Argentina, Chile, and the U.K. have overlapping claims on the Antarctic Peninsula, but the Falkands War was limited to the Falklands, South Georgia, and the South Sandwich Islands.

Upvote:4

There are usually some people who get a feeling of superiority from taking the cynical line, so in this case someone may well say "Of course all the talk of justice, patriotism, standing up to aggressors etc. was phony, it was really all about control of Antarctica's untapped oil reserves."

However, while that might be about 1% of it so far as the UK and Argentine governments were concerned, I doubt it was important as:

  • Wikipedia will confirm that the argument over the Falklands goes back to the eighteenth century. Britain. Spain and France all had claims to them, which Spain asserted by force in the 1770s and Britain reversed, again by force, in the 1830s. Thereafter Spain's successor Argentina kept up a theoretical claim but probably did not dare to start a war over them while Britain was a much the stronger world power in the Nineteenth and early to mid Twentieth Century. For most of this period no one knew or cared whether there was oil or other minerals buried inaccessibly under Antartica. The argument was genuinely about the islands themselves.

  • In the 34 years since the Falklands War neither Britain nor Argentina has seriously attempted to exploit its Antarctic territory commercially, suggesting that any hope of being able to do so was a very remote one and hardly worth the risk of a war on either side.
    It proved a disastrous gamble to the then military Junta ruling Argentina, who brought about their own disgrace and downfall by starting and then losing the war.
    I was later told by someone in our Ministry of Defence that at the beginning they did not really think Britain could succeed in recapturing the islands, yet the Thatcher government took the risk, knowing it must be their political ruin if they lost. Surely neither government would have gambled their existence over the very distant prospect of possibly one day being able to get something of value out of Antarctica.

I am British and was aged 18 or 19 at the time Argentina invaded with very little warning and temporarily seized the Falklands by surprise. Most people subsequently followed the news of the dispatch of a British naval and military task force to the South Atlantic and their eventual victory. The War did divide people, but most in Britain who I spoke to who supported the war did so because they saw it as standing up to aggression and/or hurt national pride.

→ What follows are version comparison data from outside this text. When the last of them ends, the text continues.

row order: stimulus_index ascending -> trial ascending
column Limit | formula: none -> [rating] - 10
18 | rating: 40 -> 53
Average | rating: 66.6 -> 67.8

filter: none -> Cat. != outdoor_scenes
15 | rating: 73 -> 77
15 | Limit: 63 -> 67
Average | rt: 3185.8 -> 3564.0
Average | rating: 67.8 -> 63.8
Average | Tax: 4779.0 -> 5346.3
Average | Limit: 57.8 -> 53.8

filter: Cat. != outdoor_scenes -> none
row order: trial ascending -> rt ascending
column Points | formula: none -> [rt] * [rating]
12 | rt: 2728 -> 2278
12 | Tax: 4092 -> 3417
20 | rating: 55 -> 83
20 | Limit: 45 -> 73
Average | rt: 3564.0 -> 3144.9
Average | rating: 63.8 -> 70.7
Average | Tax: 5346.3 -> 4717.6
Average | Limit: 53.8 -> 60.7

I remember trying to explain to a puzzled New Zealander why we had fought for remote islands that previously most people in Britain had scarcely known existed. I said he would probably understand why many of us were angry at the surprise Argentinian invasion if he ever woke up to learn that a foreign country had seized by force some equally obscure islands far out in the Pacific over which New Zealand claimed sovereignty.

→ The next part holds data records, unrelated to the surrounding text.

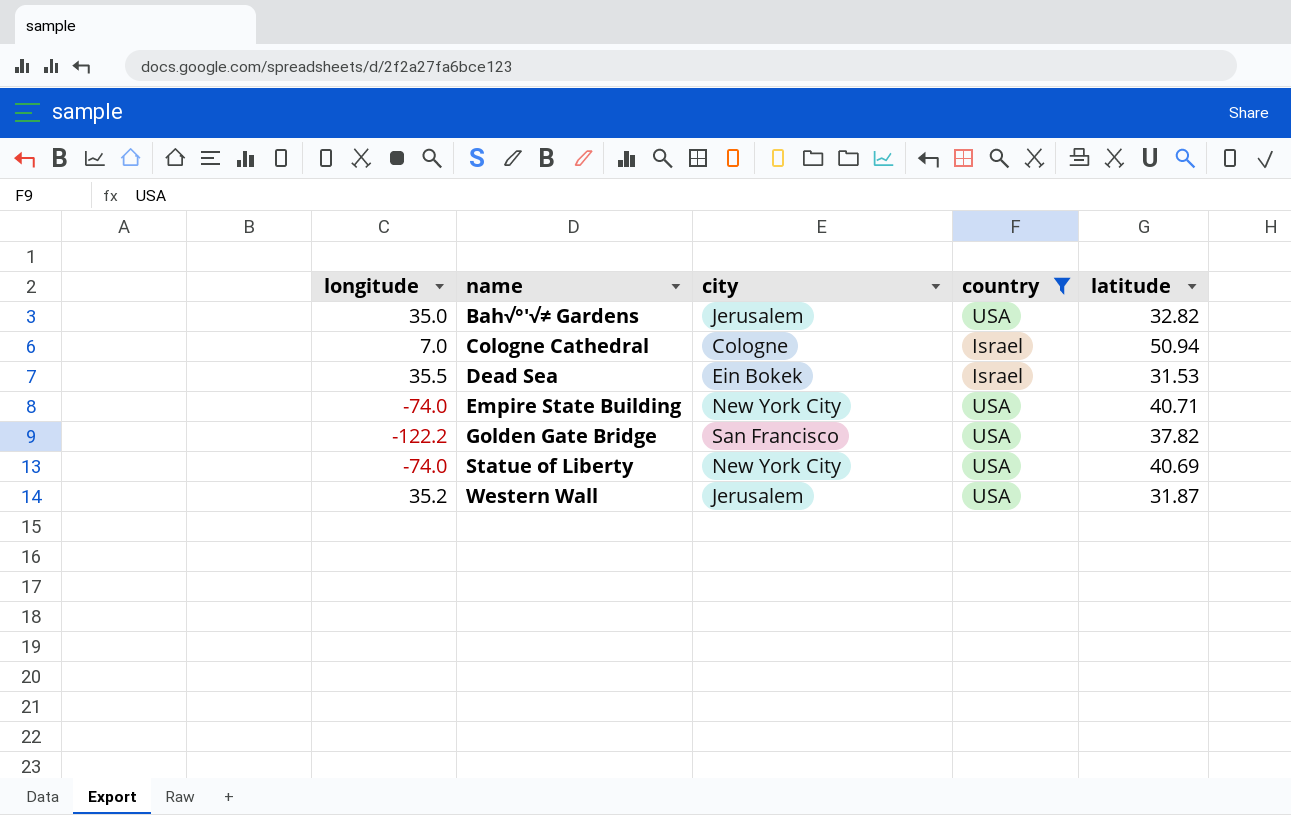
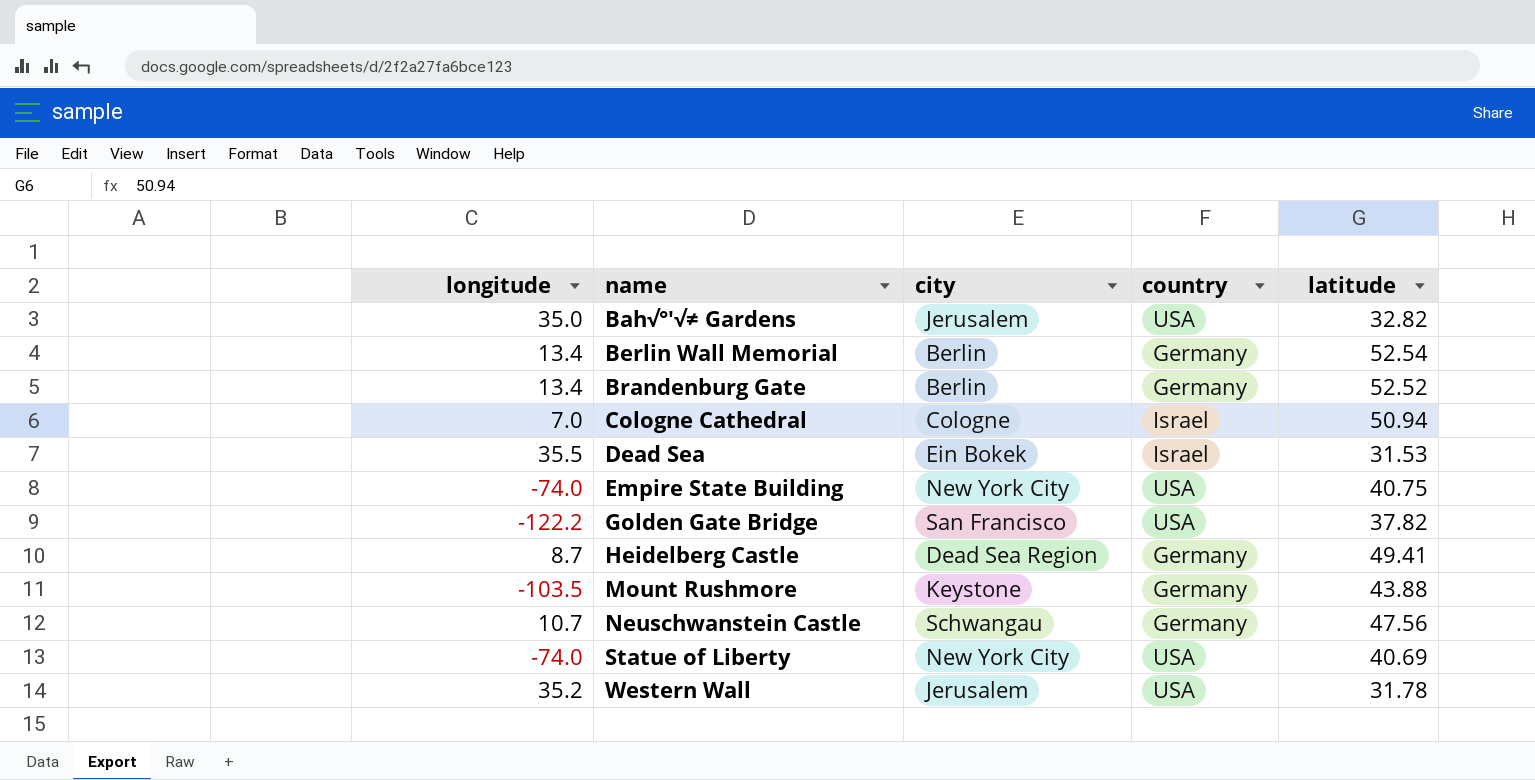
filter: country != Germany -> none
Empire State Building | latitude: 40.71 -> 40.75
Western Wall | latitude: 31.87 -> 31.78

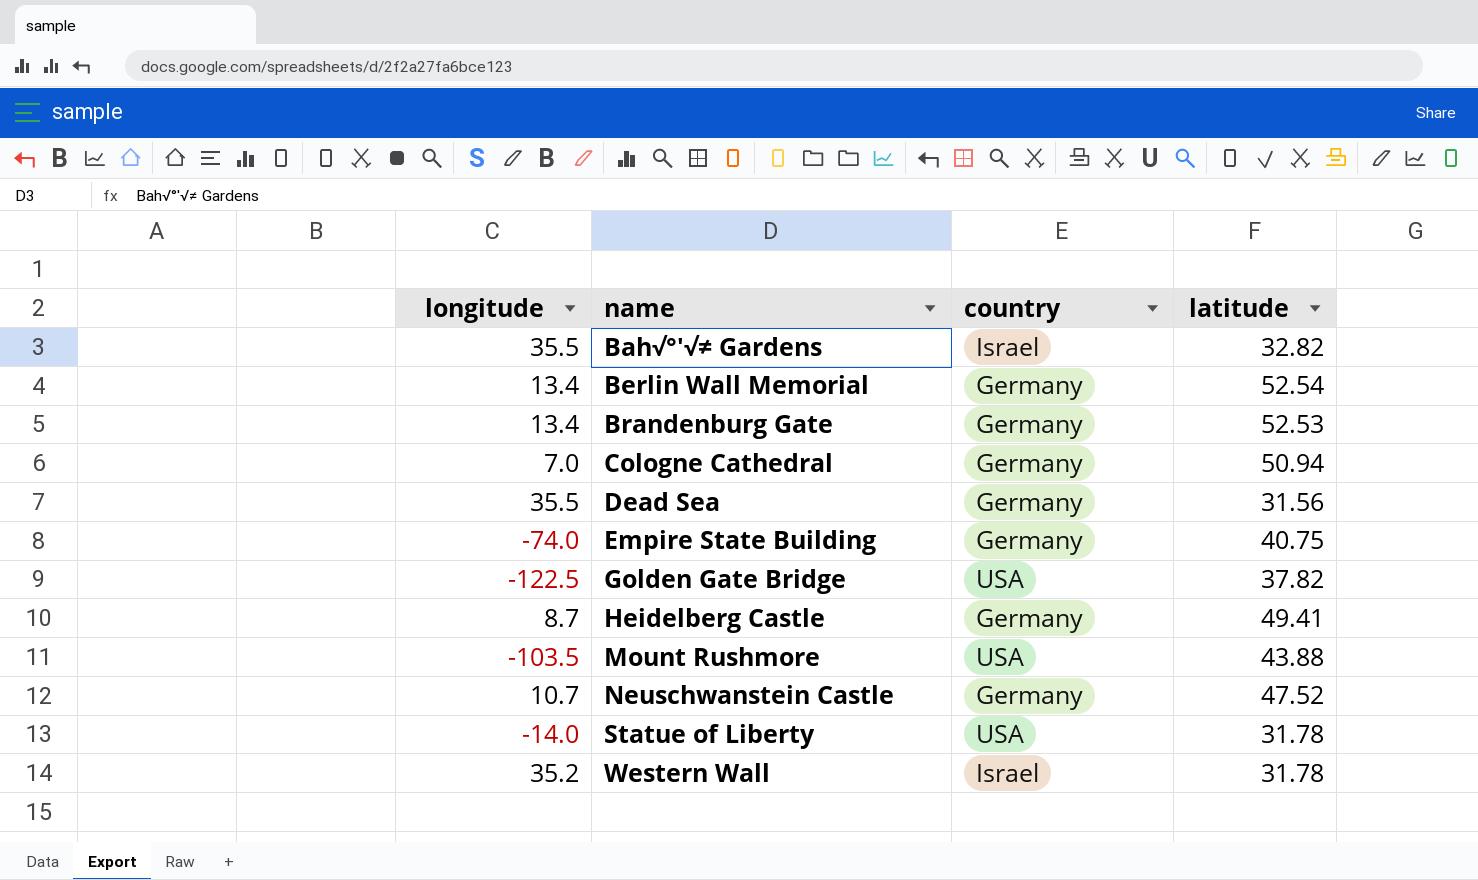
column city | position: 3 -> none
Bah√°'√≠ Gardens | longitude: 35.0 -> 35.5
Bah√°'√≠ Gardens | country: USA -> Israel
Brandenburg Gate | latitude: 52.52 -> 52.53
Cologne Cathedral | country: Israel -> Germany
Dead Sea | country: Israel -> Germany
Dead Sea | latitude: 31.53 -> 31.56
Empire State Building | country: USA -> Germany
Golden Gate Bridge | longitude: -122.2 -> -122.5
Mount Rushmore | country: Germany -> USA
Neuschwanstein Castle | latitude: 47.56 -> 47.52
Statue of Liberty | longitude: -74.0 -> -14.0
Statue of Liberty | latitude: 40.69 -> 31.78
Western Wall | country: USA -> Israel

Whereas the people I encountered in Britain who opposed fighting to recover the Falklands seemed to be of two types: the type of committed 'leftie' to whom their own country is automatically always in the wrong, plus at least some of those old enough to have lived through the World Wars and remember what is was like when their own family or families they knew lost people killed. What I do not remember is anyone caring much about the Antarctic territories.

Upvote:12

Although various countries have laid "claims" to various portions of Antarctica, those claims are basically unenforceable, because it is basically uninhabited, except for the occasional visitor, scientist, etc. It's hard to imagine this being worth fighting for.

The Falklands (Malvinas) on the other hand, are a different story. They have some 3,000 people (and something like five times as many sheep). They are also a major port of call for fishermen and cruise tourists from the outside. As a result, the islands have an economy that does about $100 million a year of both import and export trade, an amount way out of proportion to the population. Hence they were reasonably a causus belli.